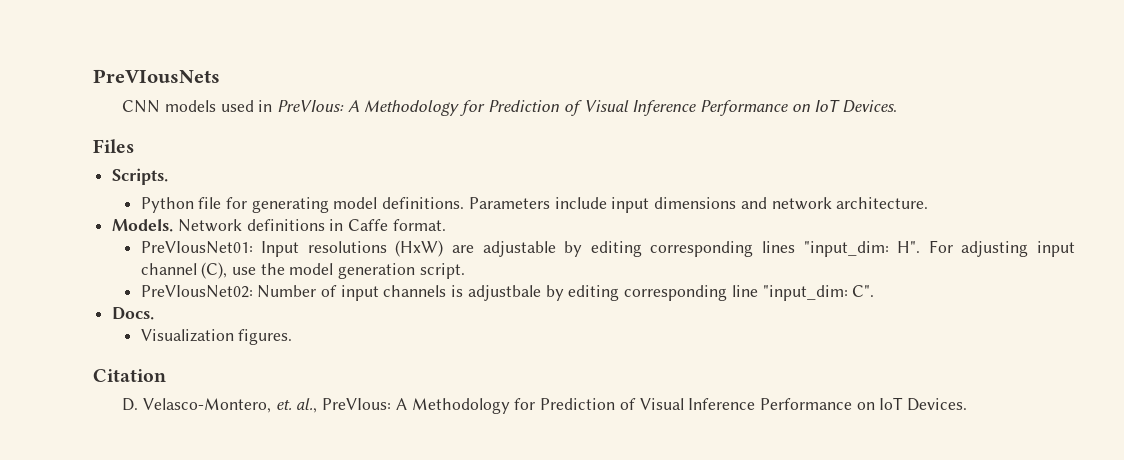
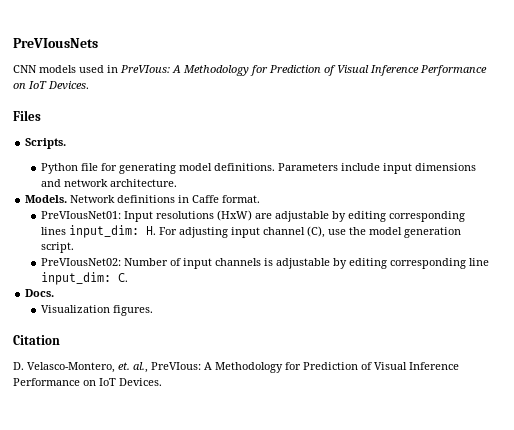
[803,241,921,257] "input_dim: H". -> [68,225,156,238] input_dim: H.
[467,285,541,301] adjustbale -> [275,258,330,269] adjustable
[762,285,875,301] "input_dim: C". -> [40,272,128,285] input_dim: C.

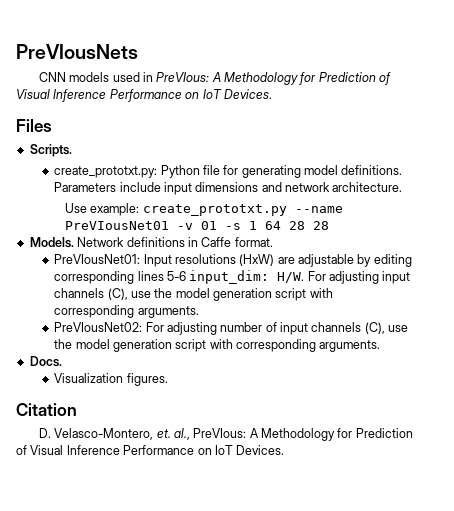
(67, 143) none -> [54,166,158,178] create_prototxt.py:
(177, 183) none -> [64,203,343,216] [64,221,329,230] // Use example: create_prototxt.py --name PreVIousNet01 -v 01 -s 1 64 28 28
[68,225,156,238] input_dim: H. -> [166,270,305,284] 5-6 input_dim: H/W.
[262,226,461,238] [40,242,74,253] [40,258,489,269] [40,272,128,285] channel (C), use the model generation script. // PreVIousNet02: Number of input channels is adjustable by editing corresponding line input_dim: C. -> [54,288,333,301] [54,305,199,318] [54,322,409,335] [54,339,381,352] channels (C), use the model generation script with corresponding arguments. // PreVIousNet02: For adjusting number of input channels (C), use the model generation script with corresponding arguments.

____

=== Task details ===
Find how many lines of the preceding data contain "adjustable", and answer with that number only.

=== Answer space ===
2